One more turn with the violence - yes, the particular brand doled out by Rambo is decidedly hands-on and robust in its visceral execution but is it not time to disengage with the myth of cleanliness and the trust we place in our aimed "smart weapons"? The technical virtuosity required in making such machines as well as the precise manner in which we tell ourselves we use them are integral parts in our own narrative of cultural and political superiority, and by way of that our moral superiority. And yet, no matter the technology, any such tool requires, at the very least, human intelligence to plot its coordinates and whatnot and how often has that been found wanting? And now the possibilities of such weapons have become patently frightening on a positively Orwellian scale. I have little truck with those who raise the most meager of oppositions to the stylized presentations of these concerns only to excuse it because, and I quote, it "abounds in that rarest of superpowers: charm." Violence is, or at least it should be, a caustic and costly option; here again, Rambo (both the film and the character) is at least passingly honest concerning such.

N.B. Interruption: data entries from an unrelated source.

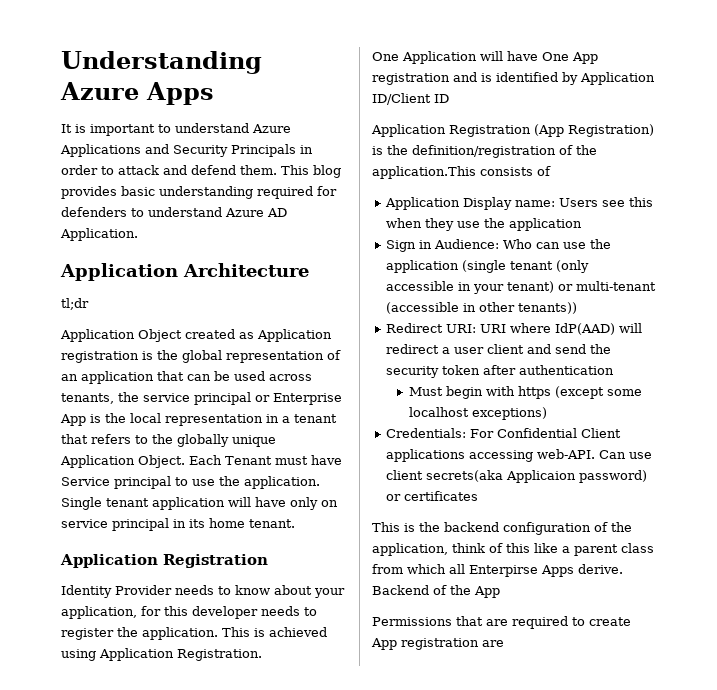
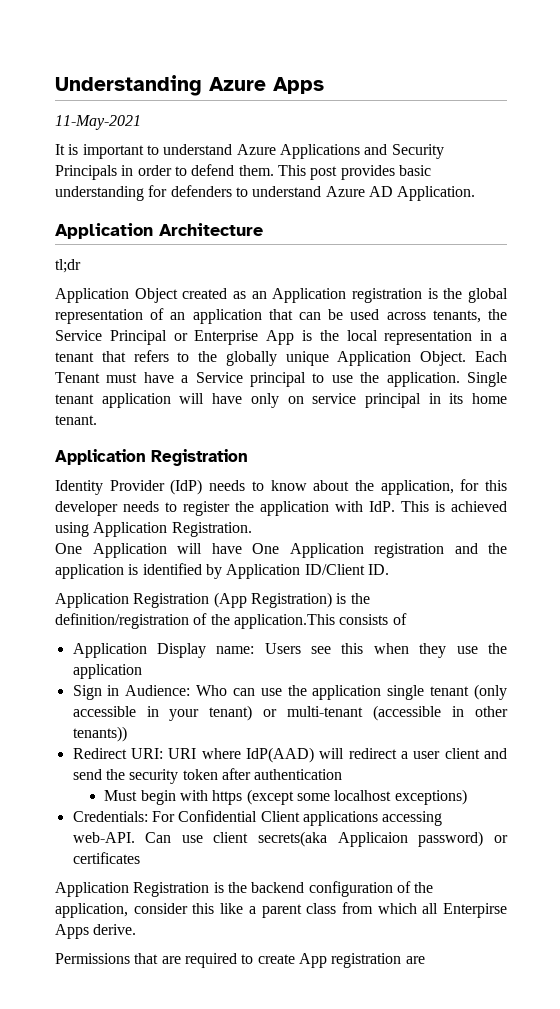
+ 11-May-2021
- It is important to understand Azure Applications and Security Principals in order to attack and defend them.
+ It is important to understand Azure Applications and Security Principals in order to defend them.
- This blog provides basic understanding required for defenders to understand Azure AD Application.
+ This post provides basic understanding for defenders to understand Azure AD Application.
- Application Object created as Application registration is the global representation of an application that can be used across tenants, the service principal or Enterprise App is the local representation in a tenant that refers to the globally unique Application Object.
+ Application Object created as an Application registration is the global representation of an application that can be used across tenants, the Service Principal or Enterprise App is the local representation in a tenant that refers to the globally unique Application Object.
- Each Tenant must have Service principal to use the application.
+ Each Tenant must have a Service principal to use the application.
- Identity Provider needs to know about your application, for this developer needs to register the application. This is achieved using Application Registration.
+ Identity Provider (IdP) needs to know about the application, for this developer needs to register the application with IdP. This is achieved using Application Registration.
- One Application will have One App registration and is identified by Application ID/Client ID
+ One Application will have One Application registration and the application is identified by Application ID/Client ID.
- Sign in Audience: Who can use the application (single tenant (only accessible in your tenant) or multi-tenant (accessible in other tenants))
+ Sign in Audience: Who can use the application single tenant (only accessible in your tenant) or multi-tenant (accessible in other tenants))
- This is the backend configuration of the application, think of this like a parent class from which all Enterpirse Apps derive. Backend of the App
+ Application Registration is the backend configuration of the application, consider this like a parent class from which all Enterpirse Apps derive.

Oh yeah, one more thing, John Rambo knows who and what he is and let us make one thing absolutely and fundamentally clear, book, magazine, spatula, or whatnot he would kick Jason Bourne's ass.

Wednesday, August 13, 2008

Rhizome Reasoning

Dirk Nowitzki is not a Nazi.

Steve Kerr's father was killed by terrorists.

If Ariel Sharon were still sentient, it is possible that he would favor the sonic stylings and collages of DangerMouse.

Sunday, August 3, 2008

sum' er fare

The old Appalachian jest, as appropriated by the band Wilco, is likely appropriate here. Valuations have been held as they regard the notion of Chomsky's liberal warrior and "Iron Man" (though how much was saved by the studio as they did not have to provide the full backstory to Tony Stark as the past and public history of Robert Downey offered such up on a platter for them?) the blank story of the merged Dr Jekyl and Mr Hyde as relates the latest Ed Norton (no curbing of black men necessary - there is a pasty Englishman to take the place) has been ignored, and the water chumming work of "The Dark Knight" still has something to offer and we shall at some point address it to be sure. But if we are to ask, if we are to question, if we are to ponder and wonder as we wonder about the new season of both that prison break show and Jack Bauer we wonder what might be made of Jason Stratham and the new "Death Race" 2008. There are collapsed narratives here and I might suggest that in many ways it is more honest and forthright than "Seabiscuit" and likely moreso than "Fourth of July." We shall soon see.